Pulsed radiotherapy to mitigate high tumor burden and generate immune memory

Abstract

Radiation therapy (XRT) has a well-established role in cancer treatment. Given the encouraging results on immunostimulatory effects, radiation has been increasingly used with immune-check-point inhibitors in metastatic disease, especially when immunotherapy fails due to tumor immune evasion. We hypothesized that using high-dose stereotactic radiation in cycles (pulses) would increase T-cell priming and repertoire with each pulse and build immune memory in an incremental manner. To prove this hypothesis, we studied the combination of anti-CTLA-4 and Pulsed radiation therapy in our 344SQ non-small cell lung adenocarcinoma murine model. Primary and secondary tumors were bilaterally implanted in 129Sv/Ev mice. In the Pulsed XRT group, both primary and secondary tumors received 12Gyx2 radiation one week apart, and blood was collected seven days afterwards for TCR repertoire analysis. As for the delayed-Pulse group, primary tumors received 12Gyx2, and after a window of two weeks, the secondary tumors received 12Gyx2. Blood was collected seven days after the second cycle of radiation.
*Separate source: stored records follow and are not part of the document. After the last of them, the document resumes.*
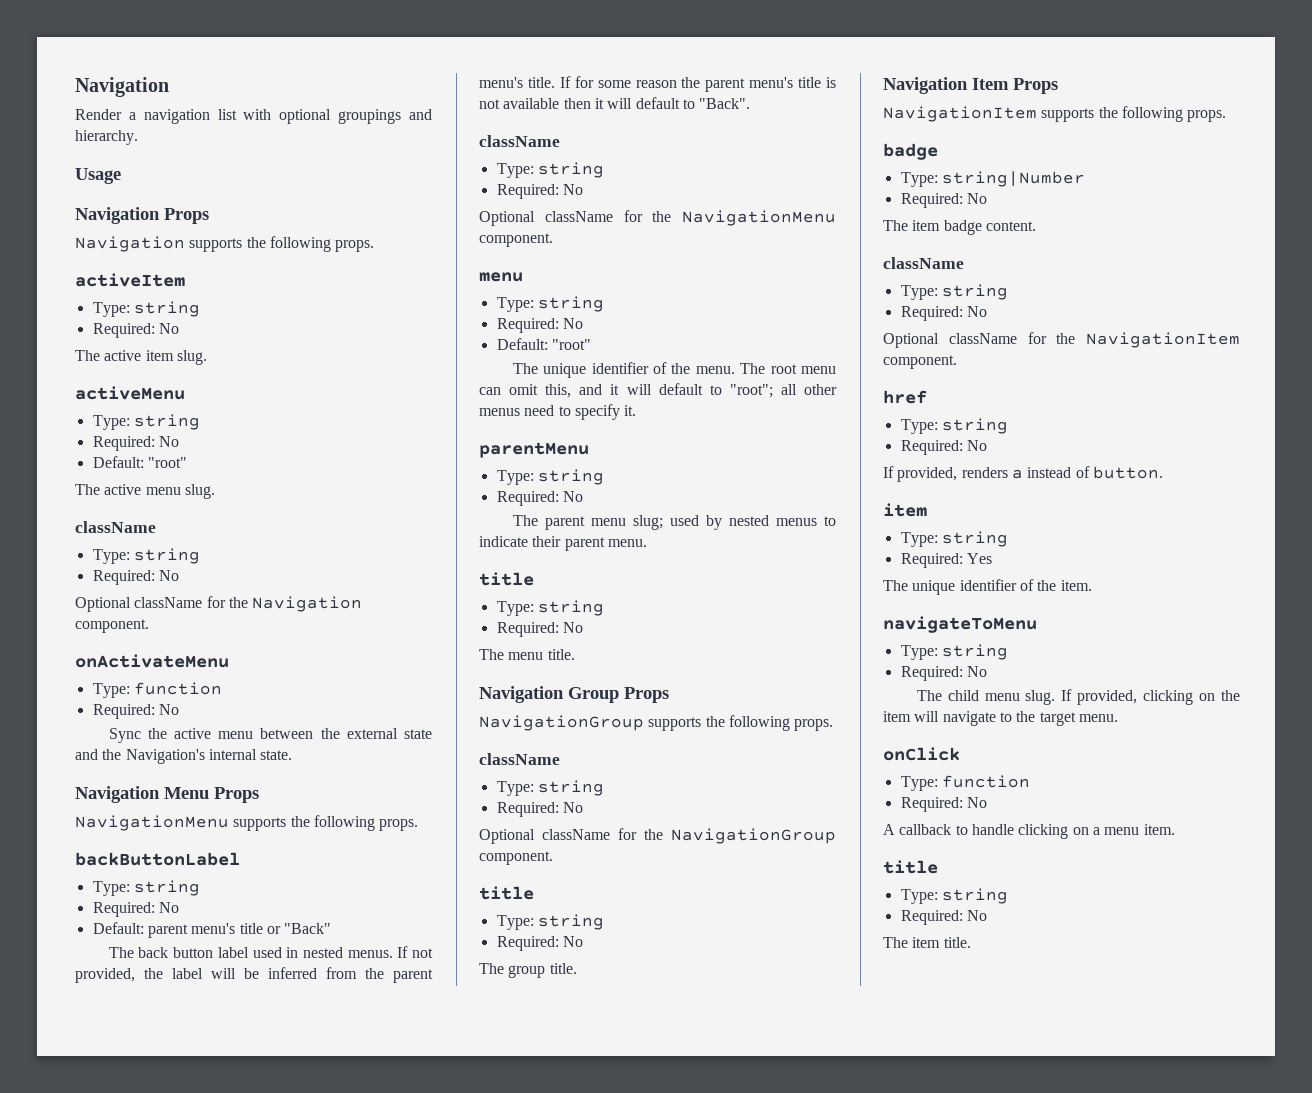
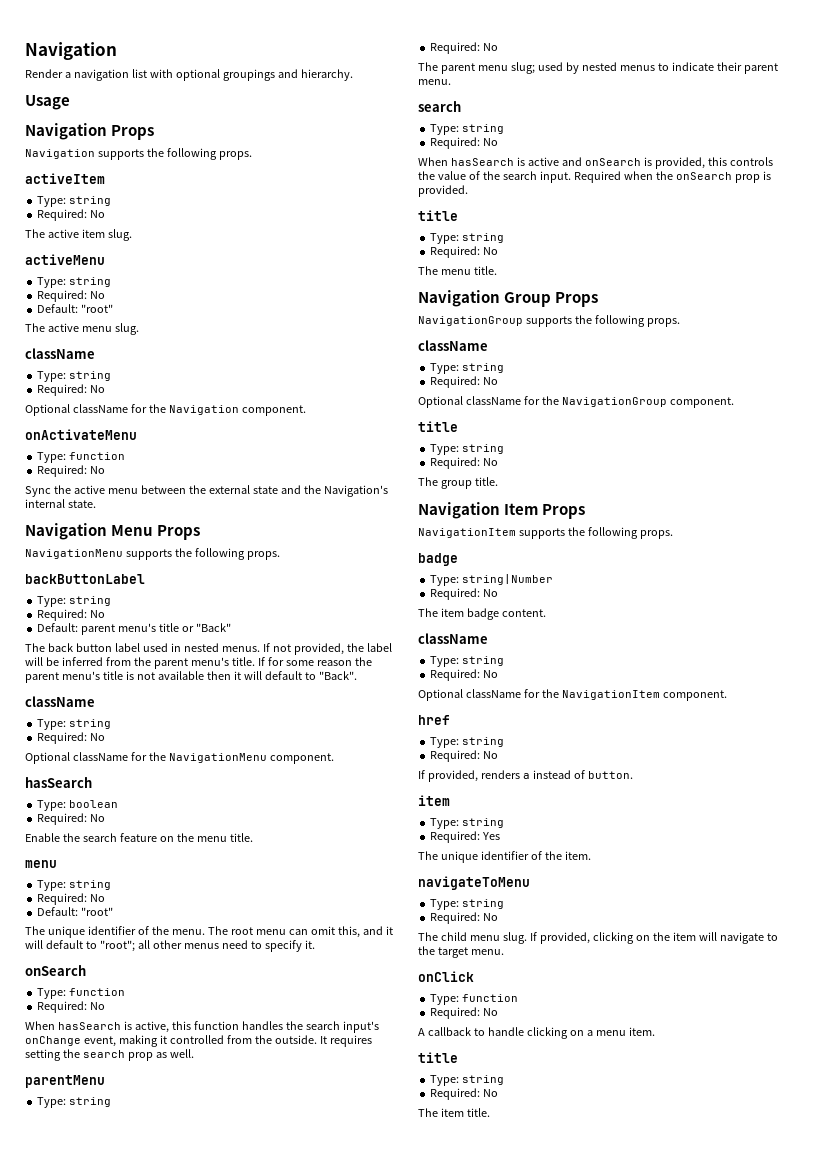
(553, 240) none -> [25,777,92,788] [37,800,119,811] [37,813,106,825] [25,833,253,842] // hasSearch // Type: boolean // Required: No // Enable the search feature on the menu title.
(637, 410) none -> [25,965,86,976] [37,988,126,999] [37,1001,106,1013] [25,1021,379,1033] [25,1035,372,1047] [25,1049,194,1061] // onSearch // Type: function // Required: No // When hasSearch is active, this function handles the search input's onChange event, making it controlled from the outside. It requires setting the search prop as well.
(647, 543) none -> [418,101,461,112] [430,124,505,135] [430,137,499,149] [418,157,773,169] [418,171,771,183] [418,185,468,197] // search // Type: string // Required: No // When hasSearch is active and onSearch is provided, this controls the value of the search input. Required when the onSearch prop is provided.

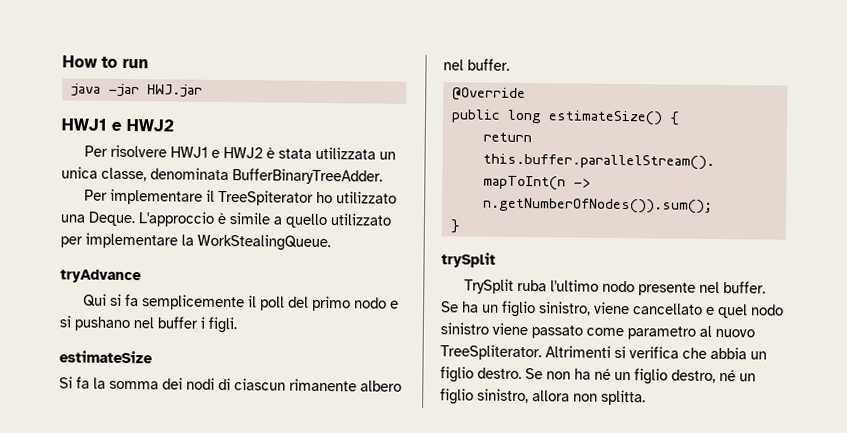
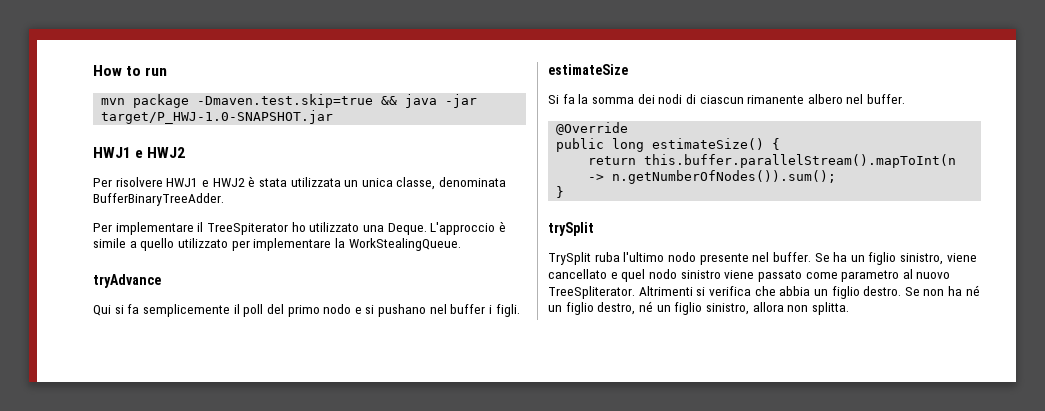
(149, 63) none -> [101,94,398,108] mvn package -Dmaven.test.skip=true &&
[146,84,203,98] HWJ.jar -> [101,110,334,124] target/P_HWJ-1.0-SNAPSHOT.jar

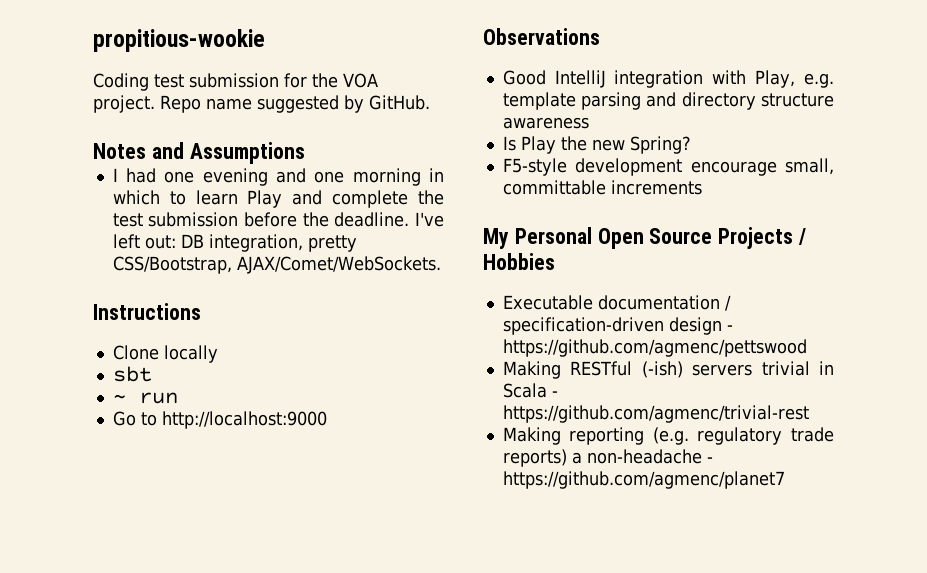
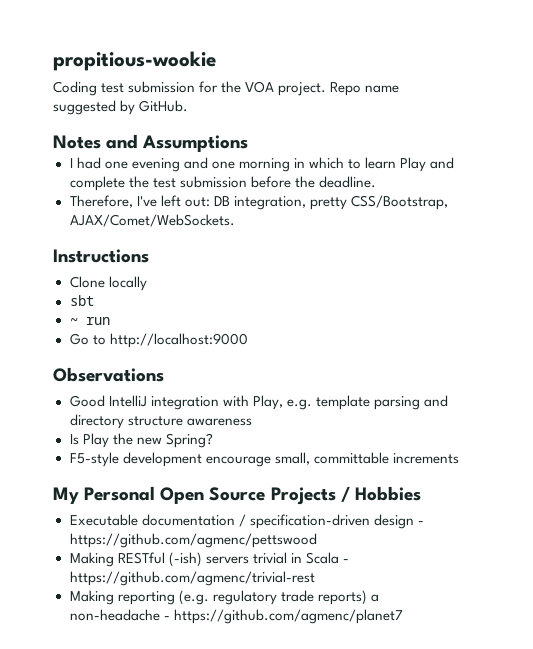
(410, 219) none -> [69,195,133,208] // Therefore,

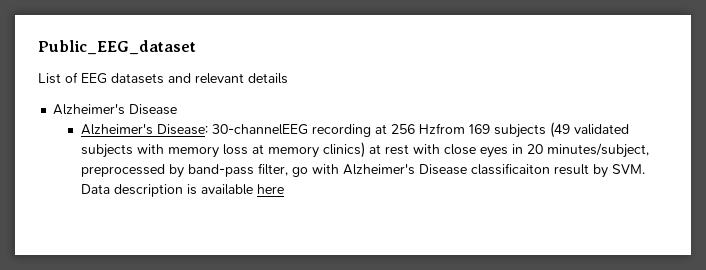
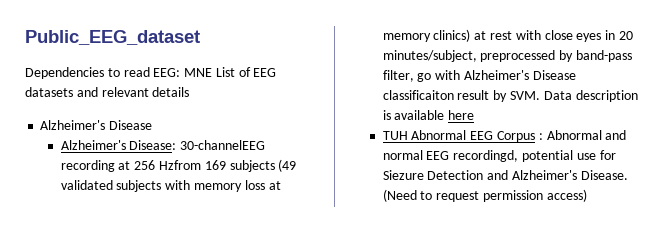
(196, 47) none -> [25,67,213,79] Dependencies to read EEG: MNE
(284, 189) none -> [382,130,627,142] [382,150,616,162] [382,170,628,180] [382,189,587,202] // TUH Abnormal EEG Corpus : Abnormal and normal EEG recordingd, potential use for Siezure Detection and Alzheimer's Disease. (Need to request permission access)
The immunotherapy backbone for both groups was anti-CTLA-4 antibody to help with priming. Treatment with Pulsed XRT + anti-CTLA-4 led to significantly improved survival and resulted in a delayed tumor growth, where we observed enhanced antitumor efficacy at primary tumor sites beyond XRT + anti-CTLA-4 treatment group. More importantly, Pulsed XRT treatment led to increased CD4⁺ effector memory compared to single-cycle XRT. Pulsed XRT demonstrated superior efficacy to XRT in driving antitumor effects that were largely dependent on CD4⁺ T cells and partially dependent on CD8⁺ T cells. These results suggest that combinatorial strategies targeting multiple points of tumor immune evasion may lead to a robust and sustained antitumor response.

Keywords: immune memory; immunotherapy; lung cancer; pulsed radiation; radiotherapy.

Figure 1

(A) Experimental design for Pulsed XRT (12Gy given on days 9, 10, 15, 16) and Delayed Pulsed XRT (12Gy given on days 9, 10, 22, 23) in 344SQ-Parental murine model. (B) Experimental design for Pulsed XRT (12Gy given on days 7, 8, 14, 15) and Delayed Pulsed XRT (12Gy given on days 7, 8, 21, 22) in 344SQ-Resistant model.

Figure 2

The combination of Pulsed XRT and anti-CTLA-4 treatment prolonged survival in both 344SQ-Parental and 344SQ-Resistant murine models. Survival curves of various groups in the 344SQ-Parental (A) and 344SQ-Resistant (B) models respectivley. (C) Normalized lung metastasis counts in 344SQ-Parental. (D) Noramlized lung metastasis counts in 344SQ-Resistant. *p < 0.05, **p < 0.01, ***p < 0.001.

Figure 3

Pulsed radiation with anti-CTLA-4 checkpoint inhibitor generated a reverse abscopal effecton primary tumors of both 344SQ-Parental and 344SQ-Resistant models. (A) Primary tumor growth curves in the 344SQ-Parental model. (B) Primary tumor growth curves in the 344SQ-Resistant model. (C) Secondary tumor growth curves in the 344SQ-Parental model. (D) Secondary tumor growth in the 344SQ-Resisatnt model. Growth lines were compared between groups using two-way ANOVA and significance was set at p < 0.05. *p < 0.05, **p < 0.01, ***p<0.001, ****p < 0.0001.

Figure 4

Flow cytometry analysis of lymphocytes for immune memory in the blood and spleen of treated mice on day 26. (A) CD4⁺ Central memory in blood as percentage and cell count. (B) CD4⁺ Effector memory in blood as percentage and cell count. (C) CD8⁺ central memory in spleen as percentage and cell count. (D) CD27⁺ CD19⁺ memory B cells in spleen as percentage and cell count. %, percentage; #, cell number; CM, Central memory; EM, Effector memory. Statistical signficance was determined between two groups using Student’s t-test. *p < 0.05, **p < 0.01, ****p < 0.0001.

Figure 5

TCR repretoire analysis of different experimental groups. (A) Proportion of clonotypes with specific counts. The proportion of clonotypes with specific counts was higher in the pulsed XRT and anti-CTLA-4 group. DP, Delayed Pulsed XRT; P, Pulsed XRT. (B–D) Specific clones (CAVSRNNNNRIFF, p = 0.036; CAASGTGGYKVVF, p = 0.049; CATGGSNAKLTF, p = 0.053) in the T-cell receptor repertoire that were significantly high in the Pulsed XRT + α-CTLA-4 group.